- Required action
Repeat exactly the lines below that lie between the line with "border-left:10px solid #ffffff;" and the line with "width:266px; height:50px; background:#37393d;", counting both of those lines as part of the answer.

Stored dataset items
= = =
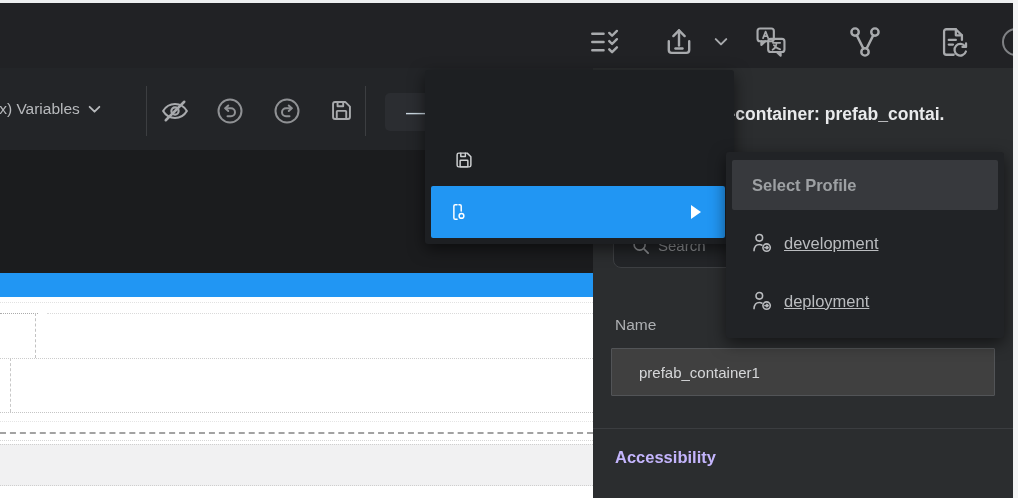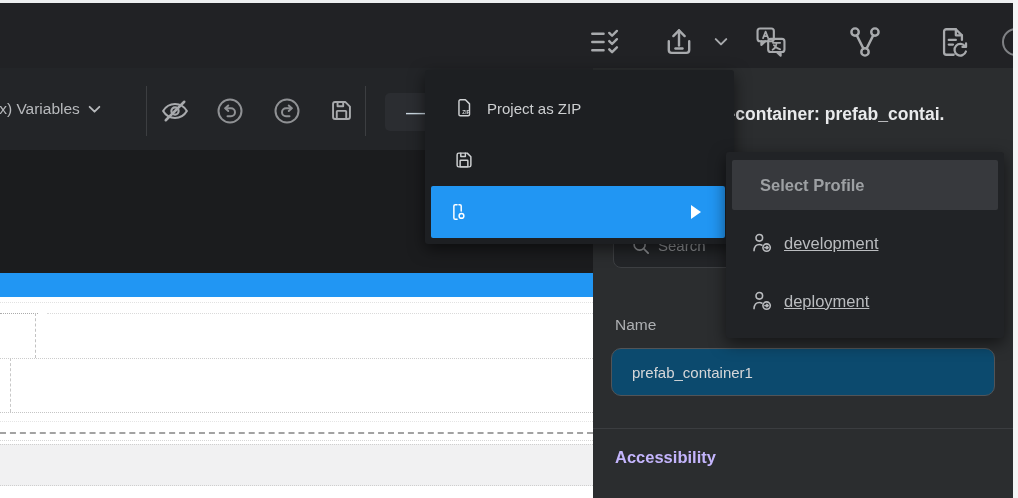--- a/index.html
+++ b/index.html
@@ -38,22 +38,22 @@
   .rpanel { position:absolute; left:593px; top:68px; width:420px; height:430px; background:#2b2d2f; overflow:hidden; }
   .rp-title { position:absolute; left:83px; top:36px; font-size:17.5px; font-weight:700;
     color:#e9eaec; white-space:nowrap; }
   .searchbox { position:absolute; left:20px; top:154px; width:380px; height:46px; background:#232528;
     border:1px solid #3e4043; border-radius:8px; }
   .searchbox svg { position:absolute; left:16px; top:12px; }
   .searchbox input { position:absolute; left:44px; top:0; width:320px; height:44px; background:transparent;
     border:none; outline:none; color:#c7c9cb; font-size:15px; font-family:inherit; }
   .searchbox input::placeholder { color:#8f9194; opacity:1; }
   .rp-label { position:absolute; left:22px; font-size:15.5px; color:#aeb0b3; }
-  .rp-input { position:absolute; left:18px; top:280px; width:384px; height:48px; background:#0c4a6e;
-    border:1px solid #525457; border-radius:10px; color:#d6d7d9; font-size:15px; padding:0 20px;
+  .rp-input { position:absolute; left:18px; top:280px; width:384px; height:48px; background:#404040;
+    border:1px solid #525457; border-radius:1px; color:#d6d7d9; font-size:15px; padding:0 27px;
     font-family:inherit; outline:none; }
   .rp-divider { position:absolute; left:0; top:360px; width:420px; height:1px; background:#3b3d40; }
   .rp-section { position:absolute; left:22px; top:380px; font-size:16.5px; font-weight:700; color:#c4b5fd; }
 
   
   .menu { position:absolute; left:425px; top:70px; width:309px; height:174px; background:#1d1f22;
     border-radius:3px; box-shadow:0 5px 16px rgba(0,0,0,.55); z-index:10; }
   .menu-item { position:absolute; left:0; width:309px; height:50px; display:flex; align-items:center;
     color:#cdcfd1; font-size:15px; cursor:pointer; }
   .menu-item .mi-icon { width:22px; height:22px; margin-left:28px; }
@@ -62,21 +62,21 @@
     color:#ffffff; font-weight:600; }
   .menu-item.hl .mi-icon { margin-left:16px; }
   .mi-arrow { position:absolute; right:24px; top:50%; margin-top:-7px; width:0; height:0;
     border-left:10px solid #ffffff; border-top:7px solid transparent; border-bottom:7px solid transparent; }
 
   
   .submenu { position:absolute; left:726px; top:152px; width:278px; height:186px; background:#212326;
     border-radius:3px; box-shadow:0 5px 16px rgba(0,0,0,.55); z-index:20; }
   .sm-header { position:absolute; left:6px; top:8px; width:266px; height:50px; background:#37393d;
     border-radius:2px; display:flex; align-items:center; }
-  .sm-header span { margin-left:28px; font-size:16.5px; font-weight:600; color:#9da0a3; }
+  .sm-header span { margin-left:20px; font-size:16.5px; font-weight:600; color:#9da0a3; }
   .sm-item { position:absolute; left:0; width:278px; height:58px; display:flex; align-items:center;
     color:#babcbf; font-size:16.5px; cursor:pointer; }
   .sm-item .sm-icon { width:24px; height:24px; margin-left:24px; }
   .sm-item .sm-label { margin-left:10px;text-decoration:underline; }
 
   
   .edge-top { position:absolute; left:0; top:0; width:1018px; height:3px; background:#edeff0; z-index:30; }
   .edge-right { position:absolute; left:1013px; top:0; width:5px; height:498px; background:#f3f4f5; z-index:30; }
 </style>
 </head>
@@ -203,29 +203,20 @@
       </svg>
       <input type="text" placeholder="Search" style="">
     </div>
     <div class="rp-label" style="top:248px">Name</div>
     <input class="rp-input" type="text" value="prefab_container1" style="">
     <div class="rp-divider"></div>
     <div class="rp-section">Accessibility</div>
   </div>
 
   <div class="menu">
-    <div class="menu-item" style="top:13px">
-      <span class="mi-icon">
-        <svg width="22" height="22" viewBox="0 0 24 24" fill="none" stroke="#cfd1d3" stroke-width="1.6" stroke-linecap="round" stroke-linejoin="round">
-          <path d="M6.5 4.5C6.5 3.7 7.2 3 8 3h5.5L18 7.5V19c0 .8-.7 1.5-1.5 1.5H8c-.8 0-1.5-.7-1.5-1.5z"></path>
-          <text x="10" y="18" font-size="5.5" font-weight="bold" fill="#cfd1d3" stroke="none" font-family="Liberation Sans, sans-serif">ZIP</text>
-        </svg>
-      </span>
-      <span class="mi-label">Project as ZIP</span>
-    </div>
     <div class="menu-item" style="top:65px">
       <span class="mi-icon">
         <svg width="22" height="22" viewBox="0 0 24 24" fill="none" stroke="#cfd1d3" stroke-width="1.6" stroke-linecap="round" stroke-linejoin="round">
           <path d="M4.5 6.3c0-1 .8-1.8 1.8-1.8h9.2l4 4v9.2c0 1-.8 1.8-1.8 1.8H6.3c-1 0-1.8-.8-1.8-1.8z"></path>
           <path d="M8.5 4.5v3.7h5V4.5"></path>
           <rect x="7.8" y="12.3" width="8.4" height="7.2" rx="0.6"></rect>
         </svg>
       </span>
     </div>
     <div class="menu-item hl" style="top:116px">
= = =
- Final answer
     border-left:10px solid #ffffff; border-top:7px solid transparent; border-bottom:7px solid transparent; }
 
   
   .submenu { position:absolute; left:726px; top:152px; width:278px; height:186px; background:#212326;
     border-radius:3px; box-shadow:0 5px 16px rgba(0,0,0,.55); z-index:20; }
   .sm-header { position:absolute; left:6px; top:8px; width:266px; height:50px; background:#37393d;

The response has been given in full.